### REQUIREMENT
Reproduce every line below exactly as written; do not include the images.

[Change detection data]
..............................
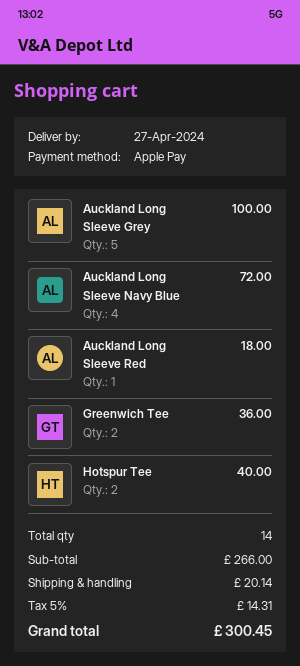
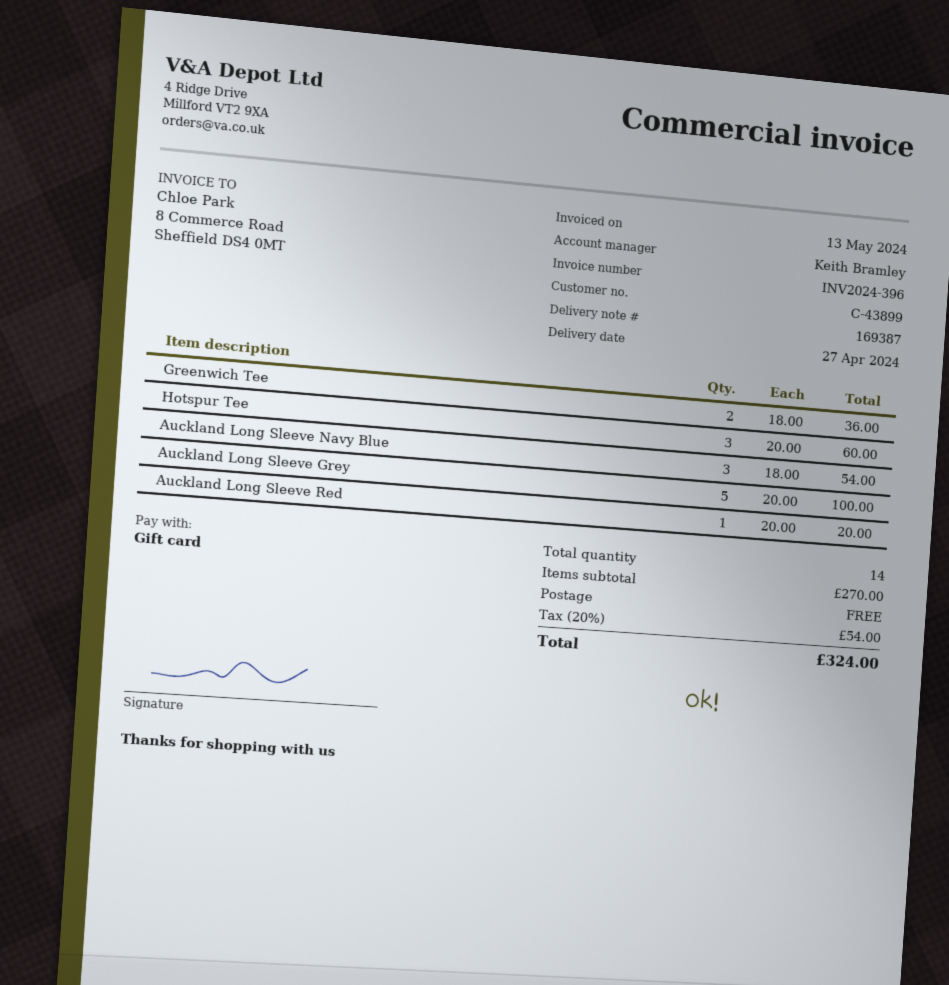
payment method: Apple Pay -> gift card
Auckland Long Sleeve Navy Blue: 4 for 72.00 -> 3 for 54.00
Auckland Long Sleeve Red: 1 for 18.00 -> 1 for 20.00
Hotspur Tee: 2 for 40.00 -> 3 for 60.00
subtotal: 266.00 -> 270.00
shipping: 20.14 -> 0.00
tax: 5% = 14.31 -> 20% = 54.00
total: 300.45 -> 324.00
..............................
### EXERCISE OUTPUT
payment method: Apple Pay -> gift card
Auckland Long Sleeve Navy Blue: 4 for 72.00 -> 3 for 54.00
Auckland Long Sleeve Red: 1 for 18.00 -> 1 for 20.00
Hotspur Tee: 2 for 40.00 -> 3 for 60.00
subtotal: 266.00 -> 270.00
shipping: 20.14 -> 0.00
tax: 5% = 14.31 -> 20% = 54.00
total: 300.45 -> 324.00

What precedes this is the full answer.